Citing a Tuesday earnings call and unnamed sources, Bloomberg reported that Q3 revenue fell 9% year over year as EBITDA tumbled 25% to $124 million. The spokesperson, noting the company’s obligations as a private entity, said the company is unable to confirm those additional details. The department store emerged from bankruptcy in 2020 under private ownership.
But the spokesperson noted that the company’s goals are on track and that inventory levels will be back in balance by the end of the fiscal year.
“Underlying these trends is outperformance of our top customers, brands and stores, all in line with our long-term objectives,” the spokesperson told Retail Dive. “We believe that our business model and focused strategies catered to the luxury customer put us in a position of strength to deliver long-term sustainable and profitable growth.”
Neiman Marcus’ soft engagement online tracks with recent reports from other apparel-focused retailers. In Nordstrom’s most recent quarter, e-commerce fell 17%, at Macy’s e-commerce fell 8% and at Gap Inc. e-commerce fell 9%.

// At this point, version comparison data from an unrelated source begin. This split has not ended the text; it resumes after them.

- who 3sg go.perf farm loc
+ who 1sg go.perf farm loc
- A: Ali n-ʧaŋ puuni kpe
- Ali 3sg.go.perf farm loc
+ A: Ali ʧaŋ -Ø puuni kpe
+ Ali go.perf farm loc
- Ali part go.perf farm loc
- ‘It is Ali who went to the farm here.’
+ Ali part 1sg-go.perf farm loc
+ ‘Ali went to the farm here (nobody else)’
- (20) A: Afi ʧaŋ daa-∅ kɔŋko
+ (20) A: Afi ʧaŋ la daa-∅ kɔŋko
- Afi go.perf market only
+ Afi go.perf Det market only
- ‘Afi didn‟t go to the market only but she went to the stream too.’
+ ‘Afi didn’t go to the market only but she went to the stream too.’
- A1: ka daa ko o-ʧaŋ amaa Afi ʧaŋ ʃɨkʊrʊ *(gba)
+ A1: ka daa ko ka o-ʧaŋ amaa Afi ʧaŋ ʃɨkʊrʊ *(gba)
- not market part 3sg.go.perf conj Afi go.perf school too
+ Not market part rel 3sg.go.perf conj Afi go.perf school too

That may put it in a better position than rivals that separated their e-commerce operations into stand-alone businesses during a period of soaring online sales. Neiman Marcus CEO Geoffroy Van Raemdonck in 2021 dismissed the idea, which had caught on with HBC-owned department stores Saks Fifth Avenue and Hudson’s Bay Co., and its off-pricer, Saks Off 5th. Those three online retail companies announced layoffs early in this year amid wider downsizing in tech.
In February, Neiman Marcus also announced plans to lay off about 5% of its workforce.